** Opening DATA SECTION block **

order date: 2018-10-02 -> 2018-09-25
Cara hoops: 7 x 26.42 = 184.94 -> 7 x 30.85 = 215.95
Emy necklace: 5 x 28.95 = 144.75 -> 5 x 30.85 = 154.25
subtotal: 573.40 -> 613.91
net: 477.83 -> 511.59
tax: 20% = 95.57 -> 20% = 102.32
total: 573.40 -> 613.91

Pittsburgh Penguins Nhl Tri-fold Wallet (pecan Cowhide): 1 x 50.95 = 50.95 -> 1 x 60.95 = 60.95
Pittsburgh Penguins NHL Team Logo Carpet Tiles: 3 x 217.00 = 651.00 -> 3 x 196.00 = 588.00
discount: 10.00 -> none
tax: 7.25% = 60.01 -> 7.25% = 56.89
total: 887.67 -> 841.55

** Closing DATA SECTION block **
** Opening DATA SECTION block **

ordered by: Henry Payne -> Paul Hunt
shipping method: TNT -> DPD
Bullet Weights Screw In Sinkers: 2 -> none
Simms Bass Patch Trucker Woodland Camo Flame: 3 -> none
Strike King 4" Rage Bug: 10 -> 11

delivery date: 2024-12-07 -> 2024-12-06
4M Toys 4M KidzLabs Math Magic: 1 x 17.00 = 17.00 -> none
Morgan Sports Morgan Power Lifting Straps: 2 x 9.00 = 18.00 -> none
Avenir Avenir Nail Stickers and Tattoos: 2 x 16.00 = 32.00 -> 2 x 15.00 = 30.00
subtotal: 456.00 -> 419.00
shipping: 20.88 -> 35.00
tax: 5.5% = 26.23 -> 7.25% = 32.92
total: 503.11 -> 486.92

** Closing DATA SECTION block **
** Opening DATA SECTION block **

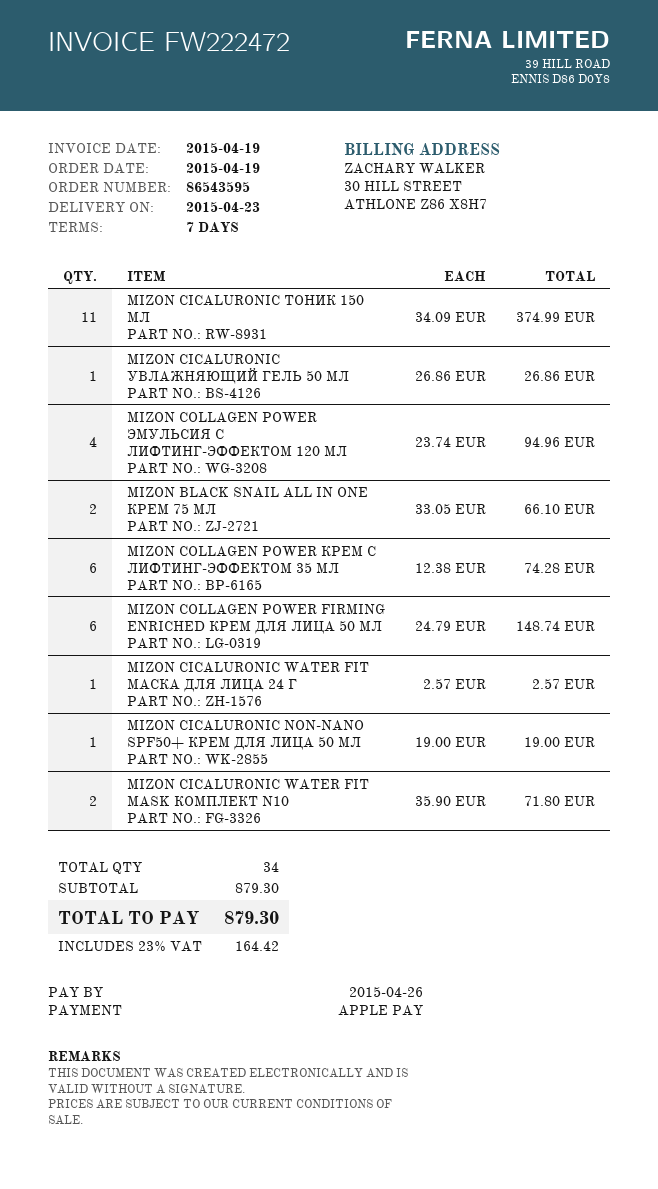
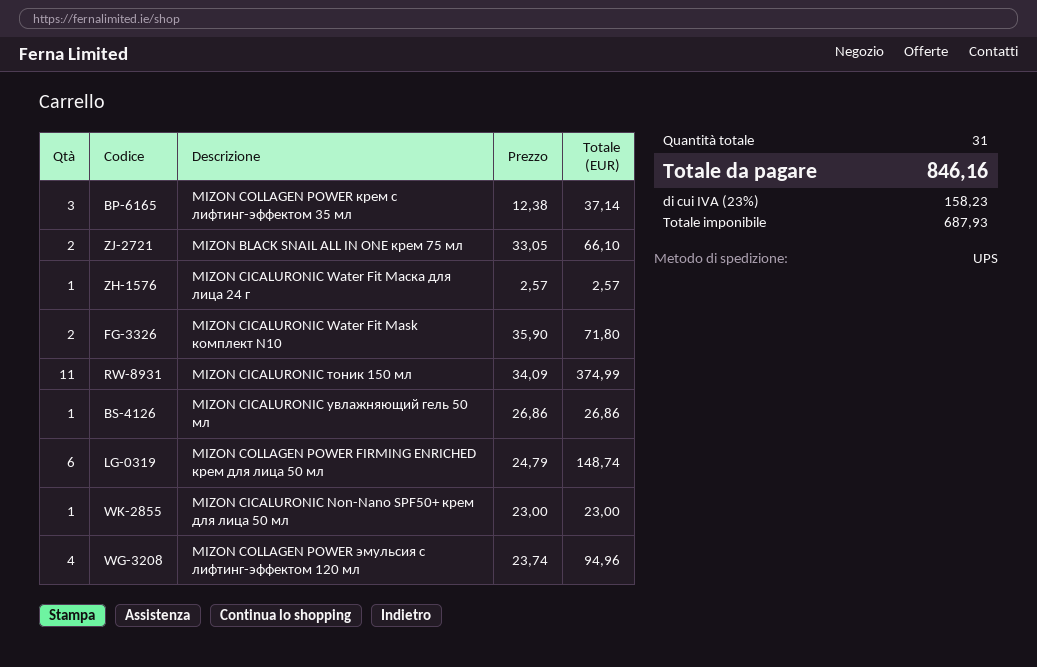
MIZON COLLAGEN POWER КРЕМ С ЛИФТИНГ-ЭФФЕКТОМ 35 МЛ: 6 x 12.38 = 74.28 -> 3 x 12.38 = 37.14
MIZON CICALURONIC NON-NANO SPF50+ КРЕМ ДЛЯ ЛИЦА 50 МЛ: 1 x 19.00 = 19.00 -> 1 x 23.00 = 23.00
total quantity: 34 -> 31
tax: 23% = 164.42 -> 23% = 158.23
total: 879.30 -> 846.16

** Closing DATA SECTION block **

Please return the lines above that run from the line containing "Avenir Avenir Nail" to the line containing "total: 503.11 -> 486.92", inclusive, exactly and with no other lines.

EXPECTED OUTPUT =>
Avenir Avenir Nail Stickers and Tattoos: 2 x 16.00 = 32.00 -> 2 x 15.00 = 30.00
subtotal: 456.00 -> 419.00
shipping: 20.88 -> 35.00
tax: 5.5% = 26.23 -> 7.25% = 32.92
total: 503.11 -> 486.92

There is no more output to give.